But lost in her own world of newfangled magic, his sister went on whispering and waggling her fingers.

A roar answered her.

A pair of humpbacked grizzly bears big as hayricks winked into being thirty feet away. One of the shaggy brown animals roared, snapped slavering jaws full of long white teeth, looked around for something to bite.

And spotted Gull and company against the monolith.

The woodcutter gulped. He never knew his sister had touched grizzly bears!

But why did they turn this way…?

Then he realized.

Greensleeves couldn't control any of these creatures.

They'd attack whatever they liked. Including him and his sister.

In a flash, Gull saw the problem.

Towser, with years of training and experience, had learned to control whatever he summoned. Laid on each being, magical or not, was a geas, a compulsion to serve the wizard. Thus Towser could summon the darkest monster and point it at an enemy, himself immune from attack.

But Greensleeves had neither training nor years. Whatever she conjured did as it pleased. The badgers, befriended, had chosen to defend her.

But these grizzlies…

Suddenly they had too much "help."

The bigger bear, the male, kicked its back legs to gather speed, rolled at them like a boulder from a mountaintop.

"Greensleeves!" shouted Gull. "Something to stop it!"

His sister saw the charging bear, threw up her hands, bleated.

An upwelling flare of multicolored light, a rapid barking and woofing, and suddenly nine husky gray timber wolves, thoroughly fuddled, spilled across the altar.

They thumped at Greensleeves's feet, tumbled against the monolith and bounded away, dumped on their rumps in the path of the grizzly bear.

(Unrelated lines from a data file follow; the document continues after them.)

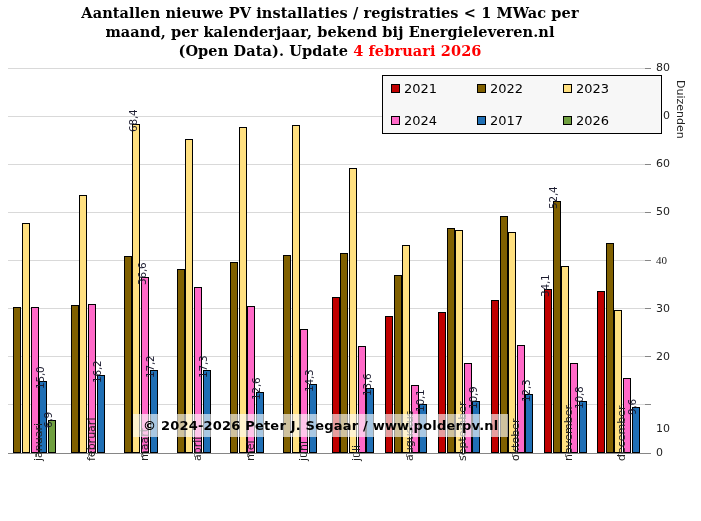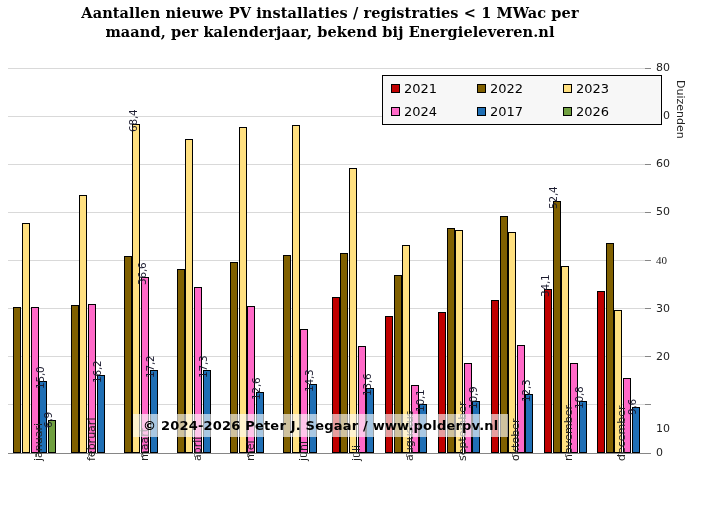--- a/index.html
+++ b/index.html
@@ -166,6 +166,7 @@
 <div id="title-block">
   <span class="ttl-line">Aantallen  nieuwe PV installaties  / registraties  &lt; 1 MWac per</span>
   <span class="ttl-line">maand, per kalenderjaar, bekend bij Energieleveren.nl</span>
+  <span class="ttl-line"><span>(Open Data). Update </span><span class="update-date">4 februari 2026</span></span>
 </div>
 
 <div id="chart-area">

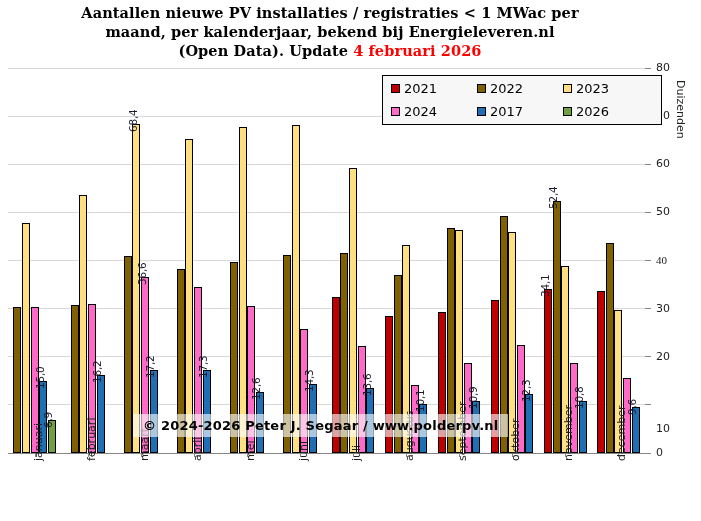--- a/index.html
+++ b/index.html
@@ -126,7 +126,7 @@
     display: flex;
     align-items: center;
   }
-  .legend-row + .legend-row { margin-top: 8px; align-items: center; }
+  .legend-row + .legend-row { margin-top: 17px; align-items: center; }
   .legend-item {
     display: flex;
     align-items: center;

Instinctively protecting his pack, one huge wolf leaped at the grizzly's face. With gleaming fangs it latched onto the bear's muzzle. The bruin half reared to bat it away. The wolf kicked scrabbled for footing in the grass, yanked to tear flesh and pull its opponent off-balance. Other wolves nipped at the bear's flanks, but the rampaging female smashed amidst them, bowling them right and left.

"Rabid wolves to stop hungry bears?" rasped Morven. "That's an improvement?"

Gull only shook his head. "Badgers, I'd seen her play with! Deer! Wolverines, even! But I never imagined she'd touched-"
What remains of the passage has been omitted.